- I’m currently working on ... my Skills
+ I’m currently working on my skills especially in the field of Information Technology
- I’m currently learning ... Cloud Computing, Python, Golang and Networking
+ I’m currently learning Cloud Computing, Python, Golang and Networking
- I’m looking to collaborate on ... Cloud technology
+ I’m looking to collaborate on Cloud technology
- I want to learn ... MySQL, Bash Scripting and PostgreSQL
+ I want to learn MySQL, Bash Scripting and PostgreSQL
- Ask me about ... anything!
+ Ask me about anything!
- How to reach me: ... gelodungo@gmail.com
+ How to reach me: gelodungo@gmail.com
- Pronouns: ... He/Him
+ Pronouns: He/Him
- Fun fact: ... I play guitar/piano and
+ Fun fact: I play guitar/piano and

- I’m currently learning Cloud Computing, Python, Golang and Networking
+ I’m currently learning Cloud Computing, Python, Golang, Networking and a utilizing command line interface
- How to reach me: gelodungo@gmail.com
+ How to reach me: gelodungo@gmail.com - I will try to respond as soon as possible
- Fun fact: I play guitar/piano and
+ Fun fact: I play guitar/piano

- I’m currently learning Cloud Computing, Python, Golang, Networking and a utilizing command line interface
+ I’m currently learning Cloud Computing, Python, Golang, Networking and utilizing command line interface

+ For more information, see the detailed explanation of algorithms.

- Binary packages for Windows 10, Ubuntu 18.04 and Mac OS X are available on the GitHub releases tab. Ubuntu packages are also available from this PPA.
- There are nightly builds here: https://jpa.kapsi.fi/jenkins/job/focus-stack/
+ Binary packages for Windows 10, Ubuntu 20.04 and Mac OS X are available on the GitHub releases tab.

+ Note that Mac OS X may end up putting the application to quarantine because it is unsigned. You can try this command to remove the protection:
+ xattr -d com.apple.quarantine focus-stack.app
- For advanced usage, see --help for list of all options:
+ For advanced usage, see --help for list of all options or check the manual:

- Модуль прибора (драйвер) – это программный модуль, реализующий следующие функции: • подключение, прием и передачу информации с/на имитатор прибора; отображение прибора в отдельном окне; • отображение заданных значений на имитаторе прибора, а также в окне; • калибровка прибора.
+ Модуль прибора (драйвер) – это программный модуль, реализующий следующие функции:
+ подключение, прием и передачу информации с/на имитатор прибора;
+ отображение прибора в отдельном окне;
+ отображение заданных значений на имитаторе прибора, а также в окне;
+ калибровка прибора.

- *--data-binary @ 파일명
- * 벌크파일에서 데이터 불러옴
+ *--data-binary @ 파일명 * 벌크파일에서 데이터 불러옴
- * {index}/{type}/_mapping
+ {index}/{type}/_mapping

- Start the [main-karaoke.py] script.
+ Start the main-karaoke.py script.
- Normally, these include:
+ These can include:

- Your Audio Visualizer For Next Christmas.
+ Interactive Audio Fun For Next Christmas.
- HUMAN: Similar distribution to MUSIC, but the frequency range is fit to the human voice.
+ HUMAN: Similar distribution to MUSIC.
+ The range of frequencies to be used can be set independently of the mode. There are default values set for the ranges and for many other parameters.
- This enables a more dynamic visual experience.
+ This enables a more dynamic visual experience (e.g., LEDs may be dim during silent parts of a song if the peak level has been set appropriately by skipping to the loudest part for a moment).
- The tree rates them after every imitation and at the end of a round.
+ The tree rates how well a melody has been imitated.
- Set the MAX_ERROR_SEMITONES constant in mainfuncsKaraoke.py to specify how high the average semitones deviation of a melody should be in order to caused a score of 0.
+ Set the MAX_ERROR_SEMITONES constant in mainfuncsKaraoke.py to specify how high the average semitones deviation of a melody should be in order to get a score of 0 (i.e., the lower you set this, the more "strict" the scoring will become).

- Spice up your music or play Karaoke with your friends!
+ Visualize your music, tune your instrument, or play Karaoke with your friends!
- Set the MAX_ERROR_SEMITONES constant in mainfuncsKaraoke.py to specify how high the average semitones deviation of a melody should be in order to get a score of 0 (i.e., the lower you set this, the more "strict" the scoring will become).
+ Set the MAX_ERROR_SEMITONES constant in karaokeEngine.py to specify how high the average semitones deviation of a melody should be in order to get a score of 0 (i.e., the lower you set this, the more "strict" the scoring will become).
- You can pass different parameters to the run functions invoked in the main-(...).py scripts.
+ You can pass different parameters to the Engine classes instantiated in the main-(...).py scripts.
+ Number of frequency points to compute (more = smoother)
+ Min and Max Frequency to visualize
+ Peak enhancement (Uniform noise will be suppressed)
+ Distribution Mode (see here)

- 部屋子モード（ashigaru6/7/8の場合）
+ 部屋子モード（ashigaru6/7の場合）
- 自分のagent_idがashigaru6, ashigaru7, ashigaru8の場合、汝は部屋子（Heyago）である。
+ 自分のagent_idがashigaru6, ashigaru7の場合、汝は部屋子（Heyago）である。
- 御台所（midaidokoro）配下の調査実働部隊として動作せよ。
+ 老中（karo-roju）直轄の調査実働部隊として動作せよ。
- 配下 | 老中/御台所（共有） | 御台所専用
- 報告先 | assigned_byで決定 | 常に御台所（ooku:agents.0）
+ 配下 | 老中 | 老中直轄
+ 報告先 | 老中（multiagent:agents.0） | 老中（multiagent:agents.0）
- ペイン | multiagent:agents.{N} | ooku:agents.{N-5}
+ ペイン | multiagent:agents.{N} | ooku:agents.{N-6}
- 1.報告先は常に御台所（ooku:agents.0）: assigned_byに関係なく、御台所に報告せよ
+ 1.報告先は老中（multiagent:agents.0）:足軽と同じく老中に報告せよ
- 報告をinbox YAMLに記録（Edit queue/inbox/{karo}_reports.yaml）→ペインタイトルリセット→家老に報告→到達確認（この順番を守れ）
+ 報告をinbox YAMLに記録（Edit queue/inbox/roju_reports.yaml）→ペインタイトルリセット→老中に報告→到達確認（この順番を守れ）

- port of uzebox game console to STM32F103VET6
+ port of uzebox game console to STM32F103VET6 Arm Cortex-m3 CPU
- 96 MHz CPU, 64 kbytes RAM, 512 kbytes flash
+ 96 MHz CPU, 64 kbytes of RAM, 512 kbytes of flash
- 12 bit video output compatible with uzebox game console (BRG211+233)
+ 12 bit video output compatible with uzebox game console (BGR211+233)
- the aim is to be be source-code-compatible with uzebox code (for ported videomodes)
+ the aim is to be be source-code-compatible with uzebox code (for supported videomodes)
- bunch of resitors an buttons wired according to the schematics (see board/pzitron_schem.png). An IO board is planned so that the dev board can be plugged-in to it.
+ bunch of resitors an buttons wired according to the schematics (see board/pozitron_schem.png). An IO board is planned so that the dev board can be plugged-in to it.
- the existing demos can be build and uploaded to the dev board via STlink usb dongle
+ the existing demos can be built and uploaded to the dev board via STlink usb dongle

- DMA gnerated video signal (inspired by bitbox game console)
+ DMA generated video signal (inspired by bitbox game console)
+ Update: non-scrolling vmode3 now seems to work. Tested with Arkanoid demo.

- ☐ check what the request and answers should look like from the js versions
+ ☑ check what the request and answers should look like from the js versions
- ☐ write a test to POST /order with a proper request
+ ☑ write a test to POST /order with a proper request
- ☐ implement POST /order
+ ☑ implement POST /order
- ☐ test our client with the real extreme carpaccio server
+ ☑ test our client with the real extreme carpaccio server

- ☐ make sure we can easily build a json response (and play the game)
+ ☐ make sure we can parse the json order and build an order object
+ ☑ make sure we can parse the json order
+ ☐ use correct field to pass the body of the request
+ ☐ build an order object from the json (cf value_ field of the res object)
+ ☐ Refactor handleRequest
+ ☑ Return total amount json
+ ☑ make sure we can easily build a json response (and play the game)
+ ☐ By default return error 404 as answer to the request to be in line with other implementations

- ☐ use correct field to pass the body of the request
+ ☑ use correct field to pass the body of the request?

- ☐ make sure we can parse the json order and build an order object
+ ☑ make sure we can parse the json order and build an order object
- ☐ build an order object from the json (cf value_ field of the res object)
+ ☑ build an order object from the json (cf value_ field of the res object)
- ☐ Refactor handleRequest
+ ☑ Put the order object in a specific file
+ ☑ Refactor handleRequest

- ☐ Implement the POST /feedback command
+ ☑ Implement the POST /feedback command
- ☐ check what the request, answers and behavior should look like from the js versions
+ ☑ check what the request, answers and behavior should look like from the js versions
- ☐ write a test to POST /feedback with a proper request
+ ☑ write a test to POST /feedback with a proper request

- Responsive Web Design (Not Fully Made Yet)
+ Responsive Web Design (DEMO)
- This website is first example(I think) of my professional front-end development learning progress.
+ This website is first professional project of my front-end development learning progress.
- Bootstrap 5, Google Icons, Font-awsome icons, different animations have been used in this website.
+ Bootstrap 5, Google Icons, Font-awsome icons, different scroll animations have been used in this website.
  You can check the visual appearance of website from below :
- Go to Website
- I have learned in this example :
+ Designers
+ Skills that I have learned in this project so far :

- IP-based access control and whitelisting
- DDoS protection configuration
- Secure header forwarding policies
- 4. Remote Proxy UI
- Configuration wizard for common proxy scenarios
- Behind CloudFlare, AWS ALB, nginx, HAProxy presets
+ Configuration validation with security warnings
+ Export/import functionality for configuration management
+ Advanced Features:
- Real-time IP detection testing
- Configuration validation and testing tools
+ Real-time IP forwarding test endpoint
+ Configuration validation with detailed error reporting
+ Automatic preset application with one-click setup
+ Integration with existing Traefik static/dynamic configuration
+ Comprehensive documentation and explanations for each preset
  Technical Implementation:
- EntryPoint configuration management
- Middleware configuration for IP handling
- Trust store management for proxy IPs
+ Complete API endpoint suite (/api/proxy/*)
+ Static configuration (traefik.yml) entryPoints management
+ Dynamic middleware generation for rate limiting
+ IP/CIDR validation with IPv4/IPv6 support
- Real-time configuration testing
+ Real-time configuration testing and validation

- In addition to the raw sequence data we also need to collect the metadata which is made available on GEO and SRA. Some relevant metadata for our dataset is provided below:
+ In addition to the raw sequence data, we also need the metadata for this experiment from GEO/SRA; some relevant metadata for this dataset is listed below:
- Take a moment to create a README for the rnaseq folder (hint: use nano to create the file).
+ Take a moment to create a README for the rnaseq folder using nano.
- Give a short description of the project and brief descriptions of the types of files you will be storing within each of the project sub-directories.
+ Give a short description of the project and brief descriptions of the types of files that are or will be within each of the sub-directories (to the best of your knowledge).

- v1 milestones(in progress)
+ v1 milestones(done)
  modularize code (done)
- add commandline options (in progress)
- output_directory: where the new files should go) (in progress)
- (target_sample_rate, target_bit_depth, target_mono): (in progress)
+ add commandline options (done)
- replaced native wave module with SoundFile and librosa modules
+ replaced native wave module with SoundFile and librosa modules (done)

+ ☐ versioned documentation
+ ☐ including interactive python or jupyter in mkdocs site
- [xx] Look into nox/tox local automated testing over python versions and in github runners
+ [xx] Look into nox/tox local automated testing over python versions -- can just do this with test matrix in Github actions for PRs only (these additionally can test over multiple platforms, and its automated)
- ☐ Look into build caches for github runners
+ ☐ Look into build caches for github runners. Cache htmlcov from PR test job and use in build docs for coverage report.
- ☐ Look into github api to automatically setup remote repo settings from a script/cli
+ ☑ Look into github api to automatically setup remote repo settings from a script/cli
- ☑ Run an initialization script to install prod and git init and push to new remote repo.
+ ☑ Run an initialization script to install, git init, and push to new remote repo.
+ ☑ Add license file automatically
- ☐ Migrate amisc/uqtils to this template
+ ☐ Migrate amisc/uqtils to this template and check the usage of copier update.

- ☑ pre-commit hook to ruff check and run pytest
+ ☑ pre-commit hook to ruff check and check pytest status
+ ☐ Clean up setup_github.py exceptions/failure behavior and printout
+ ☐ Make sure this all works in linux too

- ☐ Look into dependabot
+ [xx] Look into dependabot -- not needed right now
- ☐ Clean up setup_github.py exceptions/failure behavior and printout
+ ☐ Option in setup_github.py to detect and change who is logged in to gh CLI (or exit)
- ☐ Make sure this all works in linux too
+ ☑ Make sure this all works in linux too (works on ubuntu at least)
------------------------------------------------
■ Activity ■
Please return exactly the lines that run from the line with "needed right now" through the end of the records above, both included, and nothing more.

■ Solution to the exercise ■
+ [xx] Look into dependabot -- not needed right now
- ☐ Clean up setup_github.py exceptions/failure behavior and printout
+ ☐ Option in setup_github.py to detect and change who is logged in to gh CLI (or exit)
- ☐ Make sure this all works in linux too
+ ☑ Make sure this all works in linux too (works on ubuntu at least)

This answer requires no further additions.